Memory #8: The Dust Bowl

Listening to C________ read to me about global warming from her 8th grade project, an idiotic idea dreamed up by our administration as a pathetic attempt at academic rigor. All 8th graders were expected to write a 5-page paper on a topic chosen from an arbitrary, randomly-selected list, while also preparing a 10-min presentation with either a trifold or a PowerPoint presentation. Failure to complete said tasks would supposedly result in being detained in 8th grade–a laughably idle threat. That many of our students could barely speak English, navigate a computer program, or write a grammatically-correct sentence, never seemed to cross our administration’s mind.

The onus of seeing our students through the projects invariably fell upon us, their classroom teachers, who were already busy teaching our own subjects. And so the help we gave our students really only extended to those who possessed the motivation, discipline, and initiative to ask for help after school or during lunch or in homeroom. I had spent 2 hours after school teaching C________ , T_____, and J___ to create PowerPoint presentations. They were some of the only students from their class to bother to finish the project, and some of the only students in the school to bother trying most days of the year. I snuck pizza into the computer lab. It was my pitiful attempt at matching the image of the caring, selfless urban schoolteacher that so many of us had hoped to embody when we embarked on our journey two years ago.

I had never quite reached that goal, never had a moment in class when my students were all joyfully engaged in learning, never had students hug me and thank me and call me their favorite teacher. As a social studies teacher I had failed. I didn’t want them to memorize endless dates and names and create giant elaborate projects and papers and partake in carefully orchestrated mock trials and debates (not that I hadn’t attempted to do all those things). All I had wanted for my students was for them to sit up and take interest in the world around them, to become enraged with the direction in which our country was heading, to become young voices for their community. To make connections between then and now. To become as fascinated with humanity, its endless circular themes and little dramas being enacted and mirrored on bigger and bigger scales like the rings on an ancient oak tree. To wake up and realize that even the paltry freedoms they enjoyed as Americans were based on such a tenuous, fragile framework. But instead I floundered when it came to such simple tasks as getting my students to take enough interest in my class to even memorize state names. I was dogged by the scarlet letter of the Unsuccessful Teacher, convinced my more felicitous colleagues mocked me behind my back, dejected when I thought about all the people I was disappointing back home and humiliated when I thought about all the people I was proving right back home, and panicked when I thought about the hundreds of students whose futures were in my inept hands. The sting of shame ate at my heart relentlessly day after day.
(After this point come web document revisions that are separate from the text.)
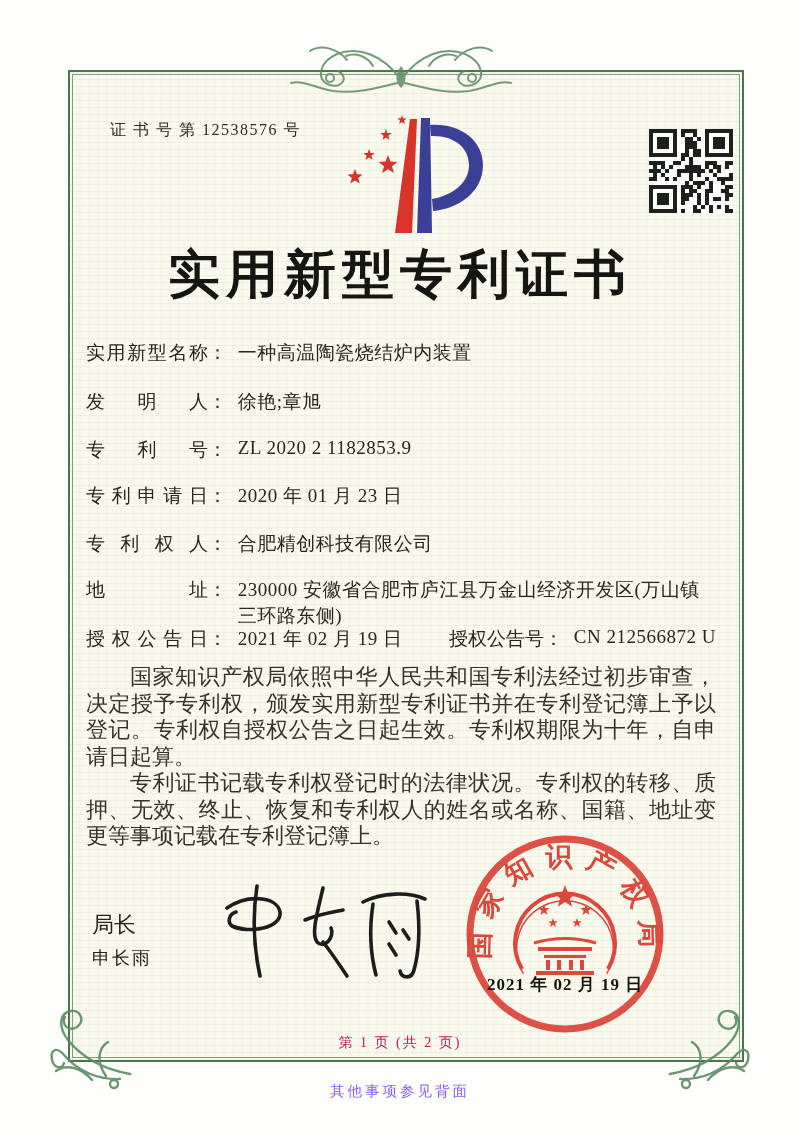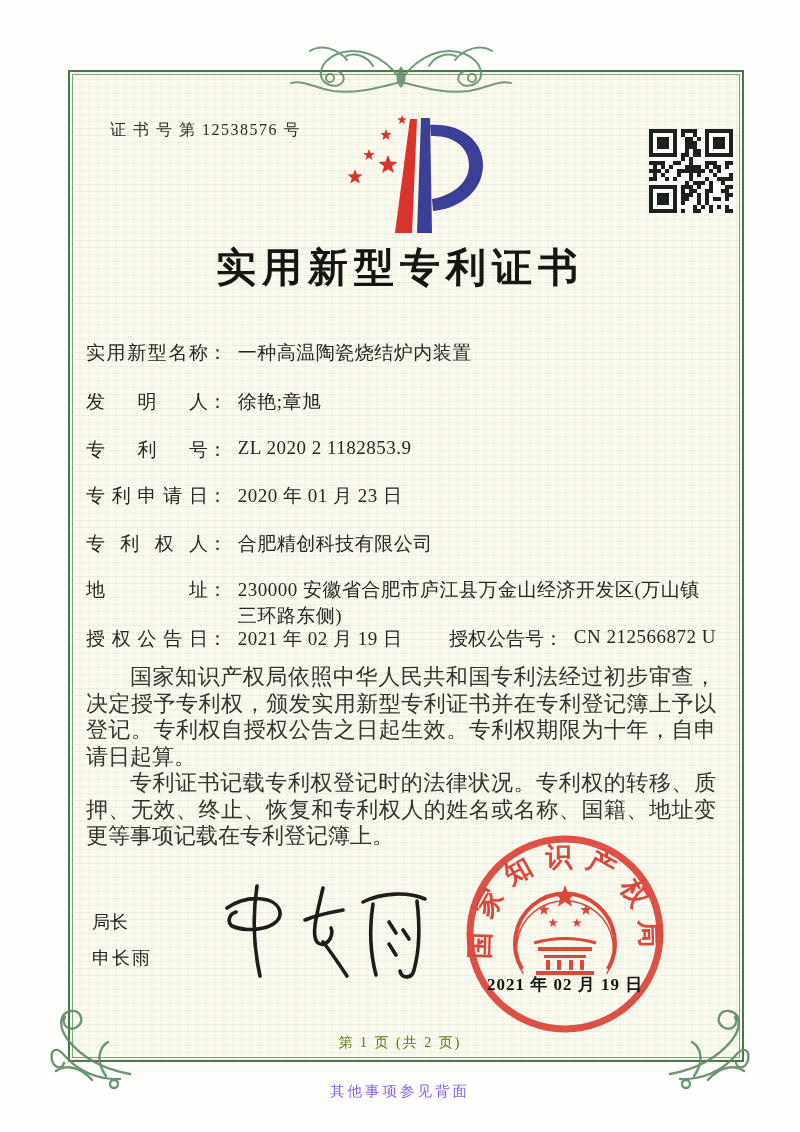--- a/index.html
+++ b/index.html
@@ -23,7 +23,7 @@
   .qr { position:absolute; left:649px; top:129px; width:84px; height:84px; background:#fff; }
 
   .title { position:absolute; left:0; top:240px; width:100%; text-align:center;
-           font-size:40px; font-weight:700; letter-spacing:6px; color:#151511; }
+           font-size:52px; font-weight:700; letter-spacing:6px; color:#151511; }
 
   
   .row { position:absolute; left:86px; font-size:19px; color:#262622; white-space:nowrap; }

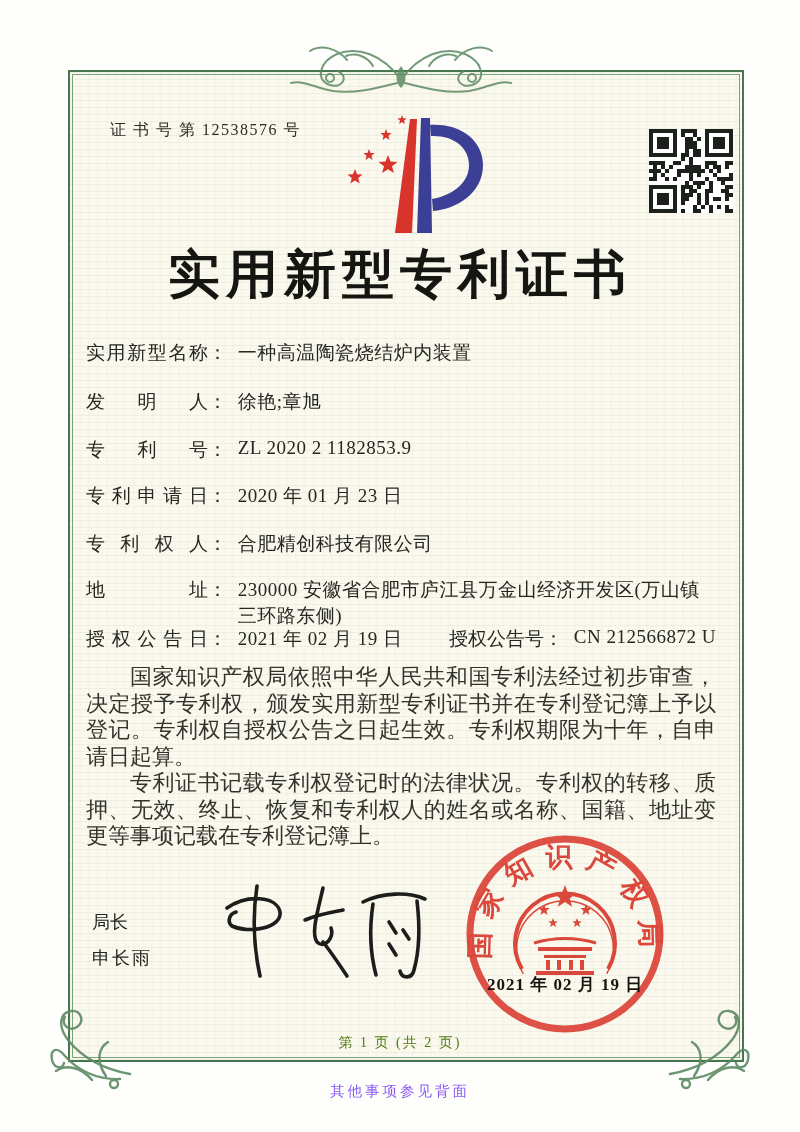--- a/index.html
+++ b/index.html
@@ -40,7 +40,7 @@
   .body-text p { text-indent:2em; }
 
   
-  .sig-title { position:absolute; left:92px; top:910px; font-size:18px; color:#242420;
+  .sig-title { position:absolute; left:92px; top:910px; font-size:22px; color:#242420;
                font-family:Liberation Sans, sans-serif; }
   .sig-name  { position:absolute; left:92px; top:946px; font-size:18px; color:#242420;
                font-family:"Liberation Sans","DejaVu Sans",sans-serif; letter-spacing:2px; }

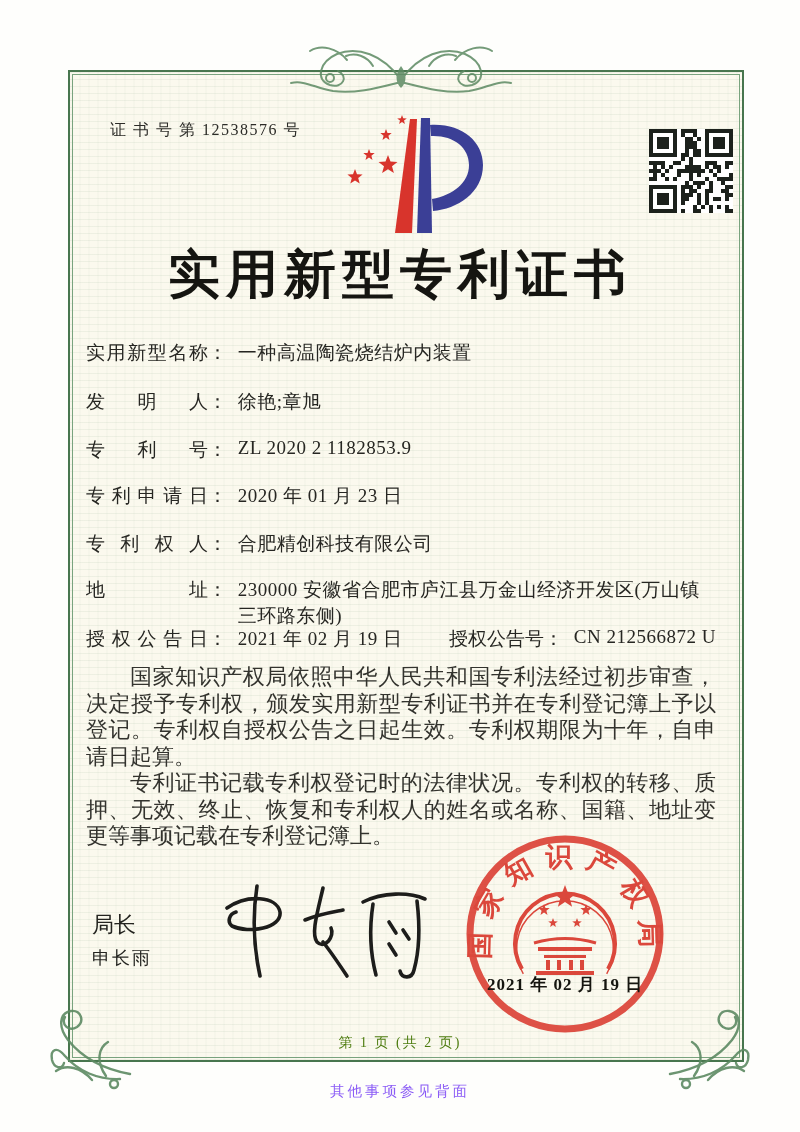--- a/index.html
+++ b/index.html
@@ -51,7 +51,7 @@
 
   
   .page-num { position:absolute; left:0; top:1034px; width:100%; text-align:center;
-              font-size:14px; letter-spacing:2px; color:#4d7c0f; }
+              font-size:14px; letter-spacing:2px; color:#be185d; }
   .back-note { position:absolute; left:0; top:1082px; width:100%; text-align:center;
                font-size:14.5px; letter-spacing:3px; color:#8b5cf6; }
 </style>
“Miss, you look tired,” C________ said hesitantly when she caught me with my head drooping. It was hard to remember a time when I wasn’t always so tired.
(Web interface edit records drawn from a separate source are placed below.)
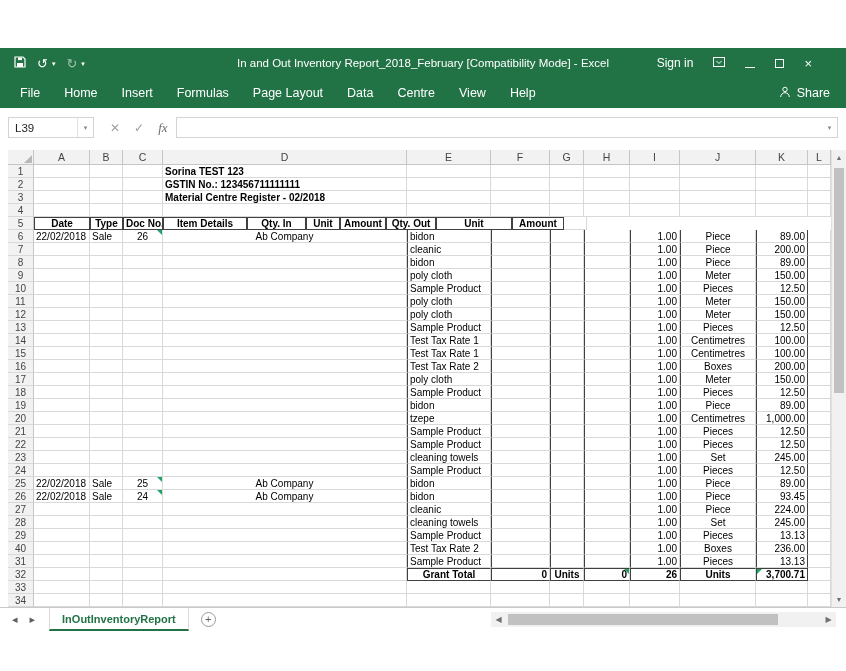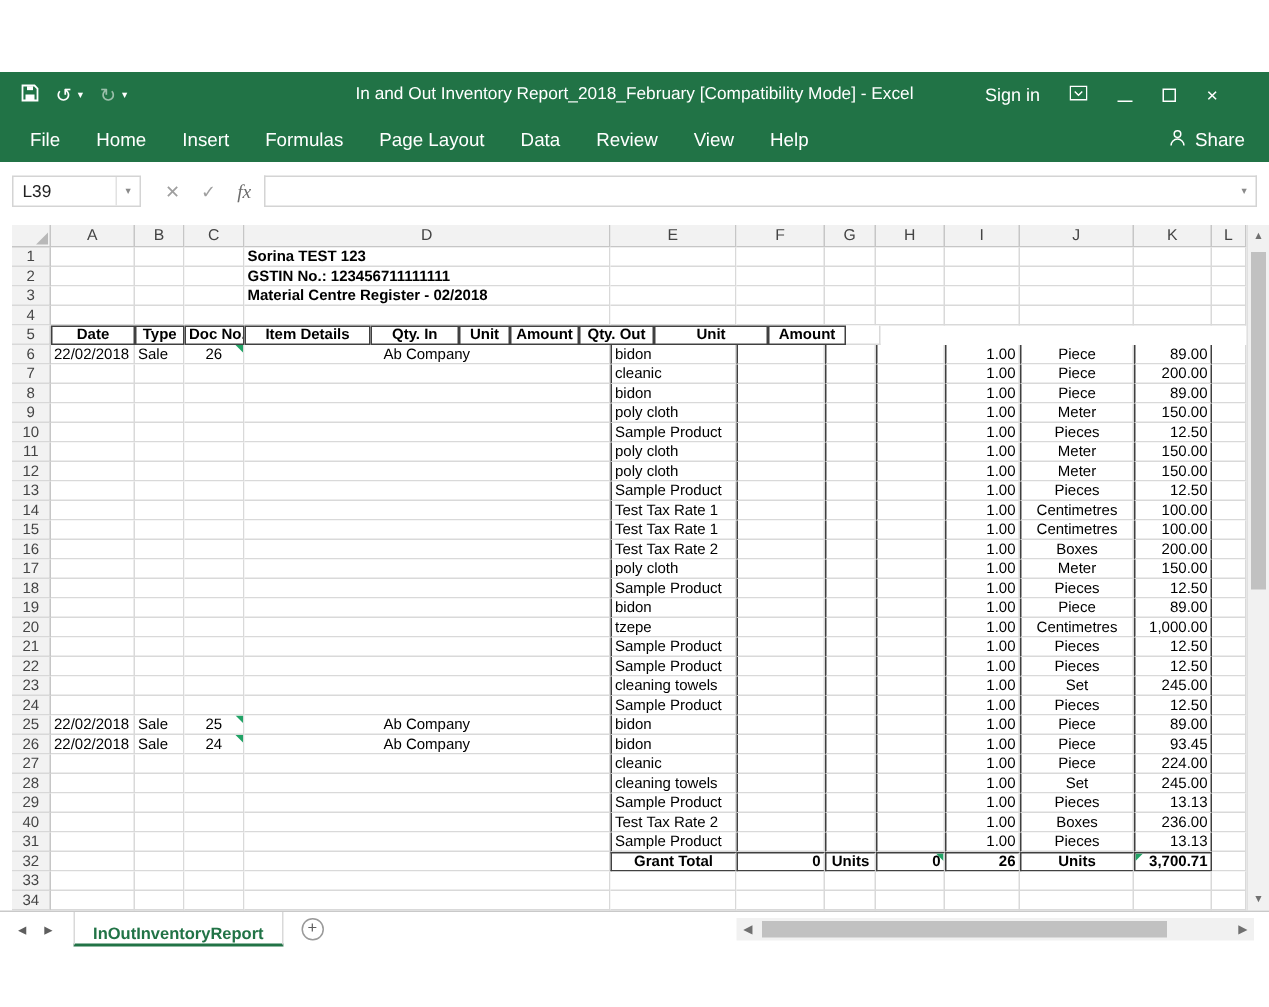--- a/index.html
+++ b/index.html
@@ -147,7 +147,7 @@
         <div class="rtab">Formulas</div>
         <div class="rtab">Page Layout</div>
         <div class="rtab">Data</div>
-        <div class="rtab">Review</div>
+        <div class="rtab">Centre</div>
         <div class="rtab">View</div>
         <div class="rtab">Help</div>
       </div>

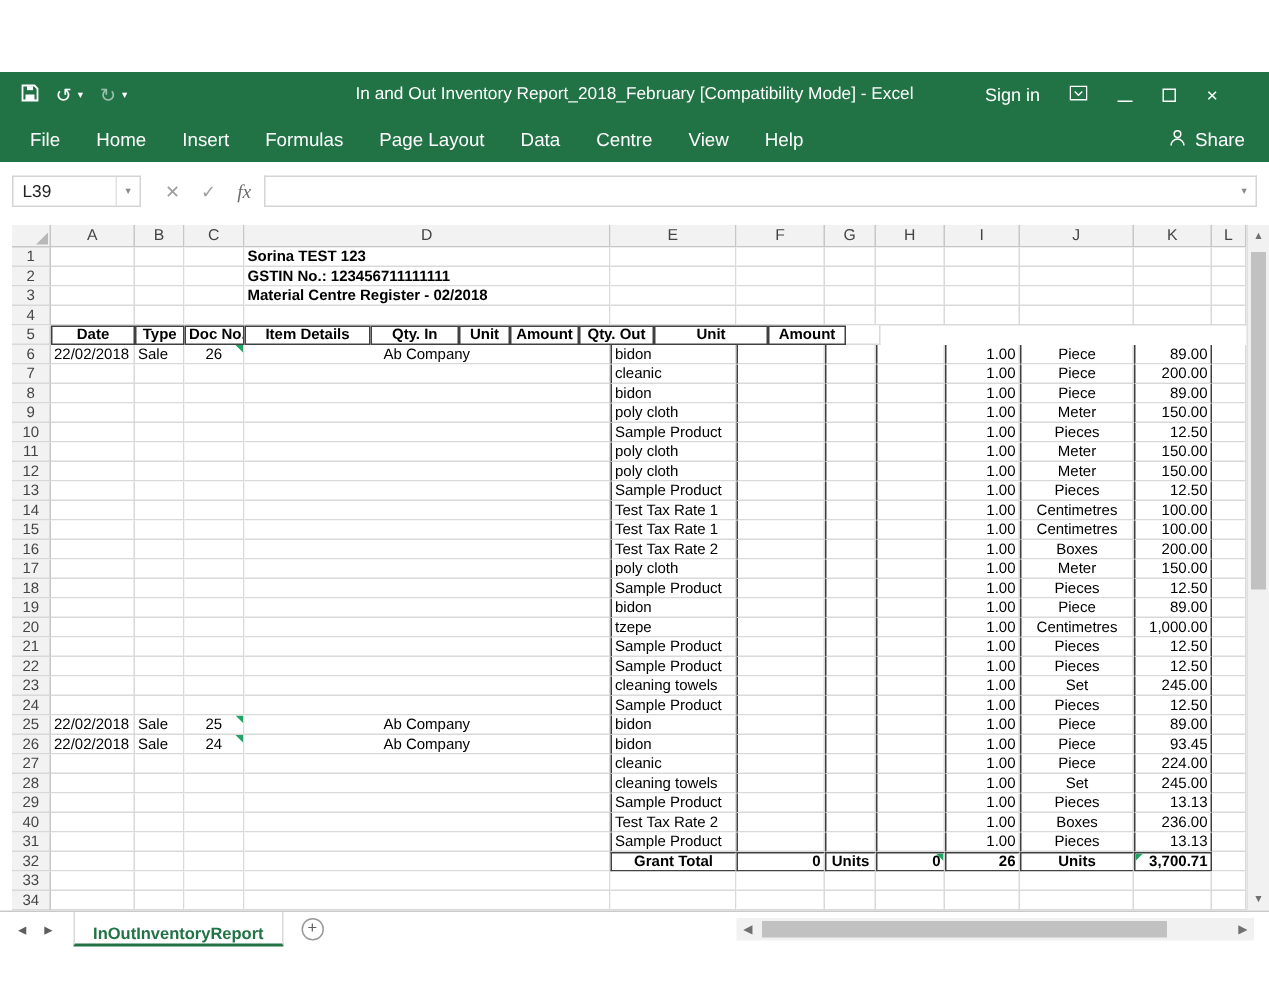--- a/index.html
+++ b/index.html
@@ -96,7 +96,7 @@
   .stab { height:23px; margin-left:8px; padding:0 12px; background:#fff;
     border-left:1px solid #d9d9d9; border-right:1px solid #d9d9d9;
     border-bottom:2px solid #217346; color:#217346; font-weight:bold; font-size:11px;
-    display:flex; align-items:flex-end; }
+    display:flex; align-items:center; }
   .addsheet { width:15px; height:15px; border:1px solid #9a9a9a; border-radius:50%;
     color:#5e5e5e; font-size:11px; line-height:13px; text-align:center; margin-left:12px; }
   .hscroll { position:absolute; right:10px; top:4px; width:345px; height:15px;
In the May afternoon torpor of my stuffy classroom, C________ reads to me from her paper in a voice like cats gently pawing across a kitchen floor. She wants to be a scientist or a doctor. In careful, heavily accented English she tells me about places she has never seen in her life and may likely never see: icecaps melting and polar bears drowning, noxious fumes and disappeared ecosystems, sunken states and searing deserts. At the mention of the latter, she looks up from reading her paper. “Miss, that’s going to be just like the Dust Bowl!” she says in muted horror, eyebrows raised disapprovingly.

A brief thrill flutters in my heart and I am stunned. “That’s right!” And C________ continues reading.

My nose is stinging and I blink my eyes several times. I bend down and pretend to adjust something on my shoe so C________ can’t see me. How could I ever explain the effect her comment had just had on me? In a split second everything from the past two years flickered by in my head like flashing lights in a subway tunnel: the wonderful ideas that never went into action; the nights of two, three, four hours of sleep; the mute shock of Sunday evenings spent in denial on the couch; the failed relationships that had taken a backseat to teaching; the lost 15 pounds from hardly eating for two months; the hurtful graffiti; the profanities; the complaints; the gifts; the tears.

When I sit back up, C________ is reading the concluding paragraph of her middle school opus. And all of a sudden, I feel very tired.